## DATA TO EXAMINE
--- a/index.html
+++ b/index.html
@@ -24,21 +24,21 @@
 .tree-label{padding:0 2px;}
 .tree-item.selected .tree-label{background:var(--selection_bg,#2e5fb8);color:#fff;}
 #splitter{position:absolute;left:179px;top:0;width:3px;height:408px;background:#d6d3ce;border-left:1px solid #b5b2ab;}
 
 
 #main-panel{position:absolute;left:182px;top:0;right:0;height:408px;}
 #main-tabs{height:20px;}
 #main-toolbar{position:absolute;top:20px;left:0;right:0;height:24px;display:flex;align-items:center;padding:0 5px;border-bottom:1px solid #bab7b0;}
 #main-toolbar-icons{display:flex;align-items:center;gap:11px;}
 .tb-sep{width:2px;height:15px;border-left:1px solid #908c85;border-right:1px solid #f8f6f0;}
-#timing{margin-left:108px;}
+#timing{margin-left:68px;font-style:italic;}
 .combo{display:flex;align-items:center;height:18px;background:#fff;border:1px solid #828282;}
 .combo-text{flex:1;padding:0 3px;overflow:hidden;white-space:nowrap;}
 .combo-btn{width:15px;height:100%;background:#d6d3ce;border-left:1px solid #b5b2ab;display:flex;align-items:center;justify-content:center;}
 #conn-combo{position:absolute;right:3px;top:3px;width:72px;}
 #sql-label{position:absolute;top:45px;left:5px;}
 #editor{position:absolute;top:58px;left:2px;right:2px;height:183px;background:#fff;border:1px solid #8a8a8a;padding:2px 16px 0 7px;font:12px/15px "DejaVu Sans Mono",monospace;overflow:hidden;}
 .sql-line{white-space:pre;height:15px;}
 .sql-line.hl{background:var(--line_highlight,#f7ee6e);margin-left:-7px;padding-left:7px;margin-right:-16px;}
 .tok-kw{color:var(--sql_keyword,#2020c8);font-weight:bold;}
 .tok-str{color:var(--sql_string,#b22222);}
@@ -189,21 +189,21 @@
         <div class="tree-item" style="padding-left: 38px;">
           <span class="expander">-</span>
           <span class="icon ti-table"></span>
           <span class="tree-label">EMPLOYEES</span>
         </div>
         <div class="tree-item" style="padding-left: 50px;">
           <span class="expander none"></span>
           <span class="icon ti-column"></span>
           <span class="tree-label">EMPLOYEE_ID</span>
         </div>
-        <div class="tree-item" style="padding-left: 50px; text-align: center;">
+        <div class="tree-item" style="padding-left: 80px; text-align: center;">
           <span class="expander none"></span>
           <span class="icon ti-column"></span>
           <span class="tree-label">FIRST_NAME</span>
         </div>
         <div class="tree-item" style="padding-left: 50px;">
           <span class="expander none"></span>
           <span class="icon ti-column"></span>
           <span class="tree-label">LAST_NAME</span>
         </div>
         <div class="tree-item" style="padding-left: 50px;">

## TASK TO CARRY OUT
From the material above, copy each line that includes the word "width".

## EXERCISE RESPONSE
 #splitter{position:absolute;left:179px;top:0;width:3px;height:408px;background:#d6d3ce;border-left:1px solid #b5b2ab;}
 .tb-sep{width:2px;height:15px;border-left:1px solid #908c85;border-right:1px solid #f8f6f0;}
 .combo-btn{width:15px;height:100%;background:#d6d3ce;border-left:1px solid #b5b2ab;display:flex;align-items:center;justify-content:center;}
 #conn-combo{position:absolute;right:3px;top:3px;width:72px;}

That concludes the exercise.